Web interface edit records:
━━━━━━━━━━━━━━━━━━━━
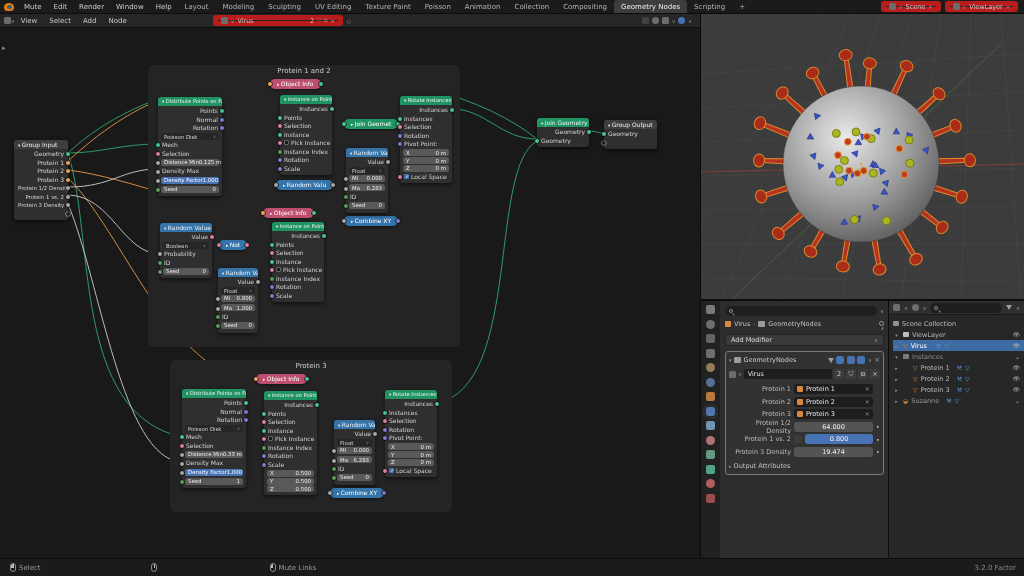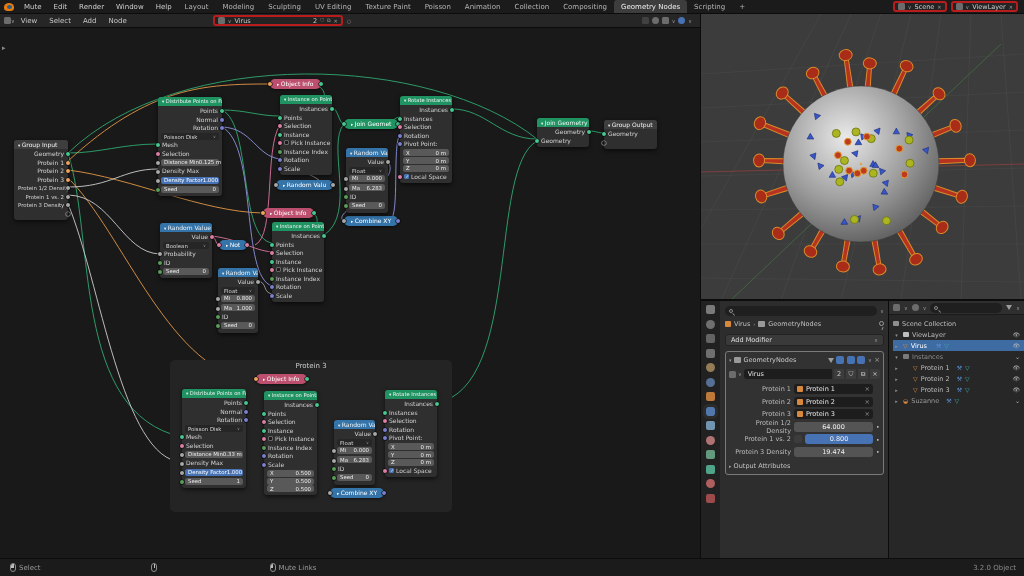--- a/index.html
+++ b/index.html
@@ -15,7 +15,7 @@
   .ws-tab { padding:0 7px; height:14px; line-height:14px; color:#b4b4b4; border-radius:3px 3px 0 0; }
   .ws-tab.active { background:#3d3d3d; color:#efefef; }
   .topbar-right { margin-left:auto; display:flex; align-items:center; gap:4px; padding-right:6px; }
-  .id-field { display:flex; align-items:center; background:#232323; border:2px solid #b91c1c; border-radius:3px;
+  .id-field { display:flex; align-items:center; background:#232323; border:5px solid #b91c1c; border-radius:3px;
     height:11px; padding:0 3px; gap:3px; font-size:6.5px; }
   .blender-logo { width:10px; height:8px; margin:0 4px; border-radius:50% 50% 40% 40%; background:#e87d0d; position:relative; }
   .blender-logo::after{ content:""; position:absolute; left:2.5px; top:2px; width:5px; height:4px; border-radius:50%; background:#2b5d8a; }

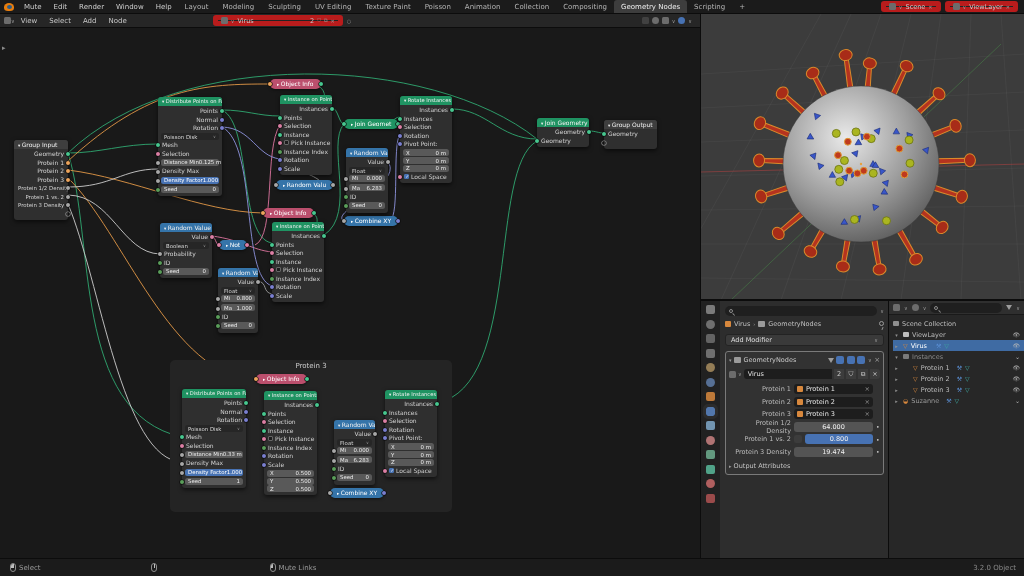--- a/index.html
+++ b/index.html
@@ -231,6 +231,9 @@
       <path class="lv" d="M376,465 C394,462 380,422 385,400"></path>
     </svg>
 
+    <div class="frame" style="left:148px;top:37px;width:312px;height:282px;">
+      <div class="ft">Protein 1 and  2</div>
+    </div>
     <div class="frame" style="left:170px;top:332px;width:282px;height:152px;">
       <div class="ft">Protein 3</div>
     </div>

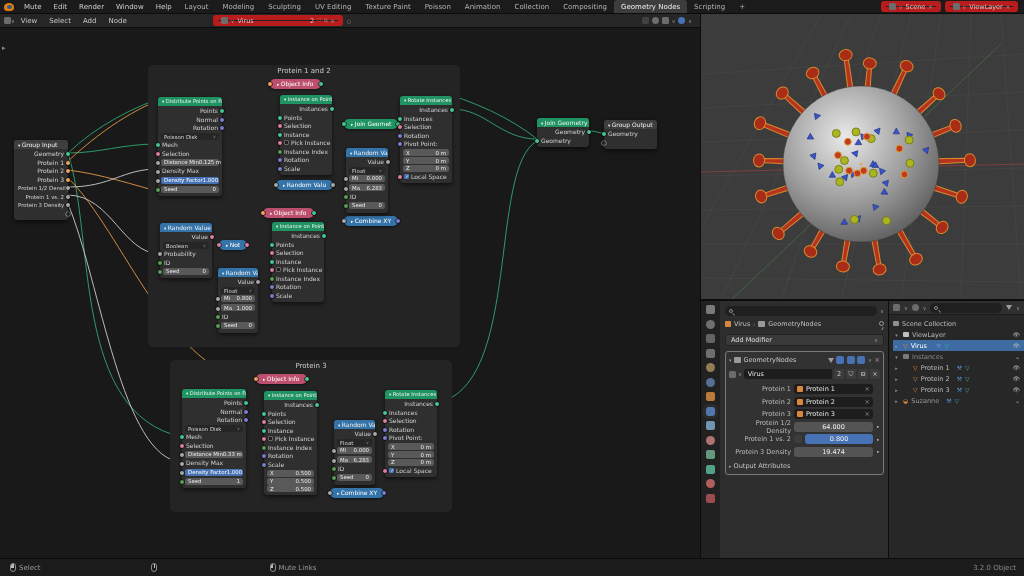--- a/index.html
+++ b/index.html
@@ -917,7 +917,7 @@
   <span class="mouse m" style="margin-left:110px"></span>
   <span class="mouse l" style="margin-left:110px"></span>
   <span>Mute Links</span>
-  <span class="version">3.2.0 Object</span>
+  <span class="version">3.2.0 Factor</span>
 </div>
 
 </body></html>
━━━━━━━━━━━━━━━━━━━━
[TRY IT]: Gather each line in the data that holds the string "mouse".

[OUTPUT OF THE TASK]:
   <span class="mouse m" style="margin-left:110px"></span>
   <span class="mouse l" style="margin-left:110px"></span>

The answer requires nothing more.